Brown asks Doe is she shared the information that her other daughter had given her regarding emails between Campbell and Jane.

Doe says she did not.

Brown passes witness.

3:20 p.m.

Goosen asks Doe if her daughter getting expelled betrayed her privacy and identity as the victim of Nathan Campbell.

“Absolutely,” Doe says. “In fact, I think I said to Rebecca Royall, ‘You have just validated all the rumors.’”

Witness is excused.

3:25 p.m.

There’s all sorts of hullabaloo surrounding the next witness, Chris Burrow. The attorneys go into Judge Benson’s chambers.

4:45 p.m.

The attorneys emerge and say they’ve decided the former ESD CFO will be called tomorrow morning.

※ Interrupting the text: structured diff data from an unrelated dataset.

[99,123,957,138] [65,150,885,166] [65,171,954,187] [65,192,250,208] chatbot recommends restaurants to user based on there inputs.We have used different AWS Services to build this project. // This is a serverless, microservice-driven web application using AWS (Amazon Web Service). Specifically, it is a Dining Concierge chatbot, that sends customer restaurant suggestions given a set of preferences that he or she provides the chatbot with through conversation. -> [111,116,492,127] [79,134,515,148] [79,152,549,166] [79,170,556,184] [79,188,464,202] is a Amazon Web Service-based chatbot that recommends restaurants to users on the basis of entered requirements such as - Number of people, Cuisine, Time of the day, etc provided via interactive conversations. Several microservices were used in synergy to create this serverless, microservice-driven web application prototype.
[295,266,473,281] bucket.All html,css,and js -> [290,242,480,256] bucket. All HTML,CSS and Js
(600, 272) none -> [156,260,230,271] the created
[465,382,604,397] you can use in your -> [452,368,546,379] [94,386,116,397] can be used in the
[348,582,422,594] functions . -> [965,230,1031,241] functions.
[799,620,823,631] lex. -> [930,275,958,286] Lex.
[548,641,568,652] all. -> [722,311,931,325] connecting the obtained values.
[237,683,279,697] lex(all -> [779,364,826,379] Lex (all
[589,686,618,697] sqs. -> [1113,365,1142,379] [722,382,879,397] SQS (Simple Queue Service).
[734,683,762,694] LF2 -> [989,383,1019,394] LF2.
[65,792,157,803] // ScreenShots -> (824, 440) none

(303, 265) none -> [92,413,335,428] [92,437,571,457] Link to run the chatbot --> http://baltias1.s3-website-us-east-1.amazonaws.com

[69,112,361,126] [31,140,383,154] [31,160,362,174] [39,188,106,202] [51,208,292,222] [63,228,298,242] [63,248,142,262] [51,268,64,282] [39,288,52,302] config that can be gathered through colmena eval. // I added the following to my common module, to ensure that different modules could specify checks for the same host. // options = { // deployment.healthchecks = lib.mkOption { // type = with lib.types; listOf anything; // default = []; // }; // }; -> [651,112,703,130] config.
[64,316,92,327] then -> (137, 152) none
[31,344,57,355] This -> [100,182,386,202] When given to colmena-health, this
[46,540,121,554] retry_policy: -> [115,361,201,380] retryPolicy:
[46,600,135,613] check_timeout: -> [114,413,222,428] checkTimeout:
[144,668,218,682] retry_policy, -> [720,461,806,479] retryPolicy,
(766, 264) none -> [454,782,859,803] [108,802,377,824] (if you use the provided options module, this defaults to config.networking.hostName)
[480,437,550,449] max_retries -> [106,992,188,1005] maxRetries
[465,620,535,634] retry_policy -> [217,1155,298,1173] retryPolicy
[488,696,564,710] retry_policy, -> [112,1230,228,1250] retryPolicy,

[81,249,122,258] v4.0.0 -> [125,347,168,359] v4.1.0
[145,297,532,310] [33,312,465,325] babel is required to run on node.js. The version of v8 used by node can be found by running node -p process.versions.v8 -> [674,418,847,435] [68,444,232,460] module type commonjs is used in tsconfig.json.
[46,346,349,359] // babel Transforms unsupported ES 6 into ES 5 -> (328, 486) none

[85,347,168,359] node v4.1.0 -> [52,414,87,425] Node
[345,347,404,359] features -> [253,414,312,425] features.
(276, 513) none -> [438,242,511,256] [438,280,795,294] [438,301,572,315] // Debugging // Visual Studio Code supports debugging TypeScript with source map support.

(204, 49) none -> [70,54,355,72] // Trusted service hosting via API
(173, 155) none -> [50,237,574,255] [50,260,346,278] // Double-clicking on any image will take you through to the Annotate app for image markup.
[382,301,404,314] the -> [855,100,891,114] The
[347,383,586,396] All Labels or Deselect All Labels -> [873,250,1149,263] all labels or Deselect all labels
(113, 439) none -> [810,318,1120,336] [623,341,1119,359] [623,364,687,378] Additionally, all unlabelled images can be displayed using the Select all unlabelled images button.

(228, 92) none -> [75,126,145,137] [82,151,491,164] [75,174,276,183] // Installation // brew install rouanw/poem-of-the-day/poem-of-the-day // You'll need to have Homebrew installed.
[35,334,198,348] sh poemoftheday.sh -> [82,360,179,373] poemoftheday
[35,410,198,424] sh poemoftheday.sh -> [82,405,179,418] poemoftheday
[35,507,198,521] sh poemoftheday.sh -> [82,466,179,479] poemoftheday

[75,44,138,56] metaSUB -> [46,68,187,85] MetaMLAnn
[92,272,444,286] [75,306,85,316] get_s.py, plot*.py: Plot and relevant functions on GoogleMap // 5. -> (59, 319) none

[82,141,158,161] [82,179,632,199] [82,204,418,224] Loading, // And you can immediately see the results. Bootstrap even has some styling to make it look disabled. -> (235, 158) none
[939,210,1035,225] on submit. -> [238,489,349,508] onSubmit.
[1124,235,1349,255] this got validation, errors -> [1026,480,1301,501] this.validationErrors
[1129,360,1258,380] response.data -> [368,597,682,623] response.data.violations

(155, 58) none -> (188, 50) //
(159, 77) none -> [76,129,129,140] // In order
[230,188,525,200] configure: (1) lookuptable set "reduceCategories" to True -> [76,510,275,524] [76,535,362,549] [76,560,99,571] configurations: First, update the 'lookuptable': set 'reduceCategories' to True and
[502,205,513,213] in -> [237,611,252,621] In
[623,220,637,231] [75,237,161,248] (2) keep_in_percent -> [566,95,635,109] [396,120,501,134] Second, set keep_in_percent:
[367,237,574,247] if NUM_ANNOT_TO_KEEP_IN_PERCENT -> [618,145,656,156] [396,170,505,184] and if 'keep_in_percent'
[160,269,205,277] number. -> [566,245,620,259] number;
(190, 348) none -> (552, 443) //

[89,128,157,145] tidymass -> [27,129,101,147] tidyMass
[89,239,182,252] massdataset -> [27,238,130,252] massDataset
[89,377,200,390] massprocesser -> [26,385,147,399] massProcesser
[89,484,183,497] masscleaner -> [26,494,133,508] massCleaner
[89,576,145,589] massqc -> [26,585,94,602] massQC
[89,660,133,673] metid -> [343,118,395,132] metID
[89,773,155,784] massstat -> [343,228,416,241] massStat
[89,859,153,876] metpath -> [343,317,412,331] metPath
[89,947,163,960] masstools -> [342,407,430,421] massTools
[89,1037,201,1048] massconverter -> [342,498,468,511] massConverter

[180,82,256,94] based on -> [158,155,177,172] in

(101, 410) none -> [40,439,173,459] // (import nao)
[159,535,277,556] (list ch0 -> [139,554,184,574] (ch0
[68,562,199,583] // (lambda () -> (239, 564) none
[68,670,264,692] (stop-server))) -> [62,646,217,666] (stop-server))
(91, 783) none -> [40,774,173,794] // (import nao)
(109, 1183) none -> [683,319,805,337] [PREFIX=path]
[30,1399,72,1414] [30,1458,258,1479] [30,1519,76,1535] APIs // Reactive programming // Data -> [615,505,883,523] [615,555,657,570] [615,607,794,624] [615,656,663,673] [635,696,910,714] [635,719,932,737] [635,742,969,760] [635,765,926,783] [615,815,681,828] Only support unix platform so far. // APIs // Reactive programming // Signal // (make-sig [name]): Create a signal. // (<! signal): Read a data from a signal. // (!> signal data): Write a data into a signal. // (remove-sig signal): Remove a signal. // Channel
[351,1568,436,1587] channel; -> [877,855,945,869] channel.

The jury is sent home, but the fun’s not over yet. Brown calls the victim’s mother up for a live offer of proof.

4:50 p.m.

Doe says the only thing she checked on her daughter’s (or any family member’s) cell phone bill was if there was an overage on minutes or texts.

Brown shows that Doe’s cell phone was used to make phone calls to Nathan Campbell at the same time that her daughter’s cell phone was texting him on the evening of Nov. 5.

Doe has no explanation for this other than the fact that her daughter sometimes borrowed her phone.

Cell phone records show that Jane Doe II sent 15 texts to Campbell from 9:35 to 10:06 p.m., the same time that her mother’s cell was engaged in phone calls to Campbell.

5 p.m.

Brown says Doe II’s best friend has testified that Doe confronted her daughter in the summer of 2009 about sending texts to Nathan Campbell.

Doe says she has no memory of that ever occurring,

5:15 p.m.

In her testimony, Doe II said she saw Campbell “every other day” during the summer. Brown asks Doe where her daughter said she was going all those times and if she followed up to see if her daughter had been telling the truth.

“I was not in the habit of investigating every place my daughter told me she was going,  no,” Doe says.

Brown asks that this line of testimony be allowed in front of the jury.

“Denied,” Benson says.

Court is in recess until 9 a.m. tomorrow.